Stresshormone (Cortisol): Jeder Betroffene kennt den Zusammenhang: Viel Stress führt oft zu einem neuen Schub. Verantwortlich dafür ist das Hormon Cortisol. Kurzfristig wirkt es zwar entzündungshemmend (siehe Schwangerschaft), aber chronischer Stress führt zu einer Dysregulation des Cortisolhaushalts, was Entzündungen im Körper letztlich anfacht und das Immunsystem schwächt.

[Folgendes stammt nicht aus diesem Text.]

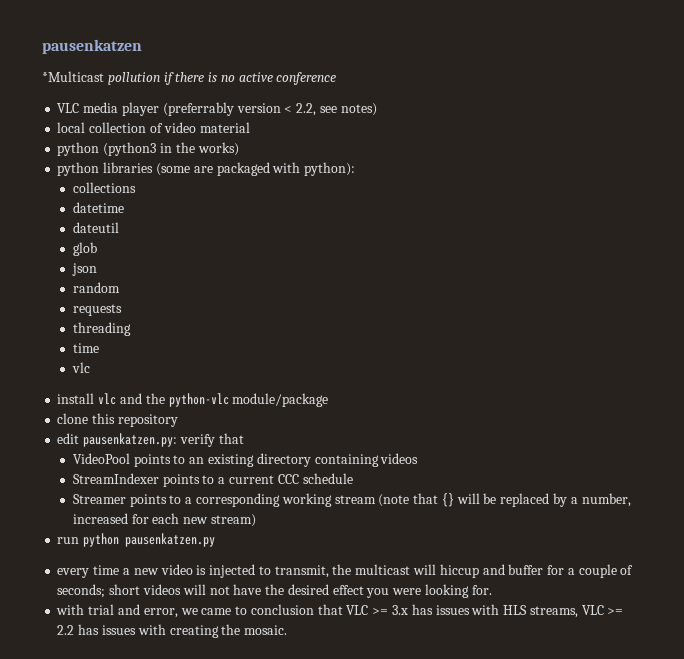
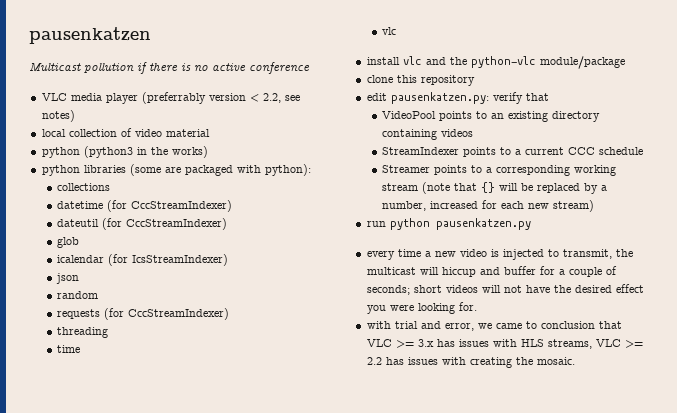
[42,71,104,82] *Multicast -> [29,63,81,72] Multicast
(124, 207) none -> [106,200,232,212] (for CccStreamIndexer)
(119, 227) none -> [101,218,227,230] (for CccStreamIndexer)
(97, 249) none -> [56,254,228,266] // icalendar (for IcsStreamIndexer)
(122, 310) none -> [103,308,229,320] (for CccStreamIndexer)

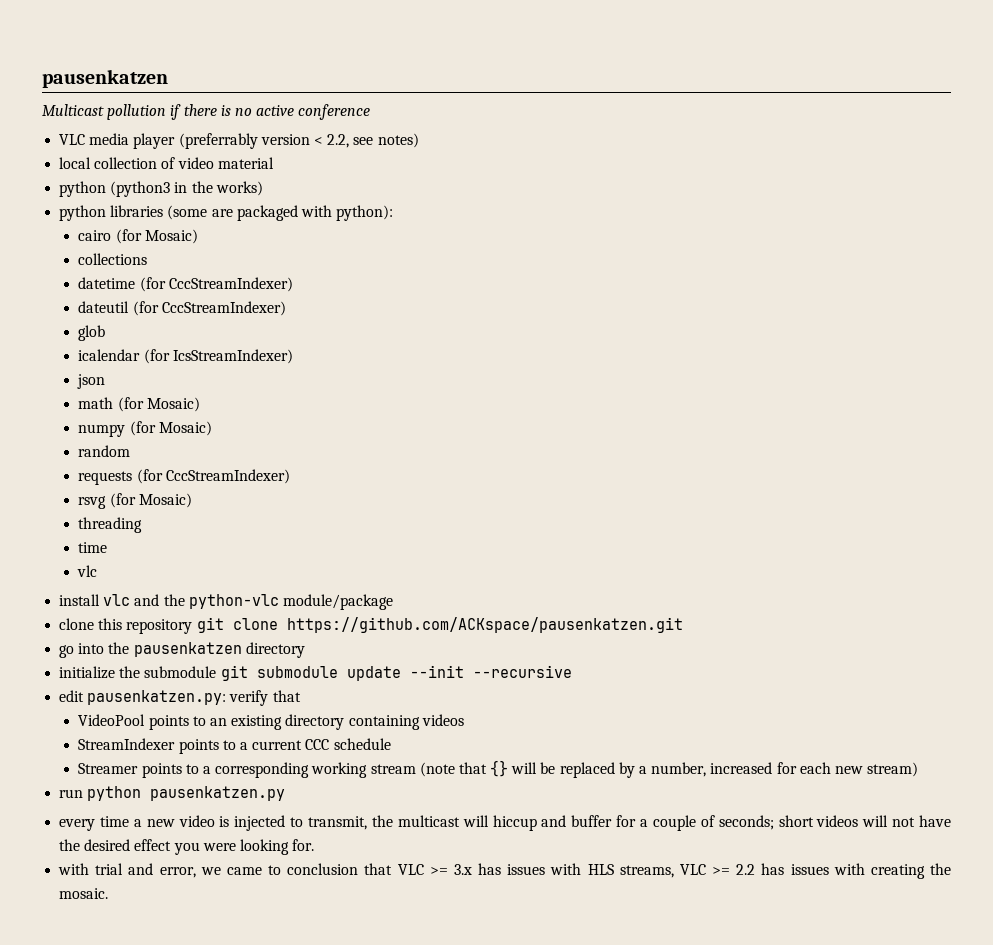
(311, 170) none -> [78,229,198,244] // cairo (for Mosaic)
(79, 278) none -> [78,397,200,412] [78,421,212,437] // math (for Mosaic) // numpy (for Mosaic)
(229, 314) none -> [78,493,192,509] // rsvg (for Mosaic)
(475, 80) none -> [196,617,683,633] [59,642,305,658] [59,665,572,681] git clone https://github.com/ACKspace/pausenkatzen.git // go into the pausenkatzen directory // initialize the submodule git submodule update --init --recursive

Was bedeutet das alles für dich? – Praktische Tipps
Dieses Wissen ist kein Schicksal, sondern ein Werkzeug. Hier sind ein paar Dinge, die du tun kannst:
Beobachte deinen Zyklus: Führe ein kleines Tagebuch und notiere, wie sich deine Haut und deine Gelenke in den verschiedenen Zyklusphasen verhalten. Dieses Muster kann dir und deinem Arzt helfen, Schübe besser vorherzusehen.
Sprich mit deinem Gynäkologen: Wenn du über hormonelle Verhütung nachdenkst oder Probleme damit hast, thematisiere deine Psoriasis. Manchmal kann der Wechsel zu einem anderen Präparat einen großen Unterschied machen.
Thematisiere die Wechseljahre: Wenn du in den Wechseljahren bist und eine Verschlechterung bemerkst, sprich mit deinem Hautarzt und Gynäkologen. Eine Hormonersatztherapie kann eine Option sein, die auch positive Effekte auf die Haut haben kann. Dies muss aber sorgfältig abgewogen werden.
Lass deine Schilddrüse checken: Bei unklaren Verschlechterungen oder zusätzlichen Symptomen wie Müdigkeit, Gewichtsveränderungen oder Haarausfall ist ein Bluttest der Schilddrüsenwerte eine sinnvolle Untersuchung.
Manage deinen Stress: Techniken wie Yoga, Meditation, Sport oder autogenes Training sind keine Esoterik, sondern ein wirksames Mittel, um deinen Cortisolspiegel zu regulieren und so Entzündungsreaktionen zu mildern.
Deine Hormone sind ein Teil von dir – und wenn du ihre Sprache verstehst, kannst du den Umgang mit deiner Psoriasis aktiv mitgestalten.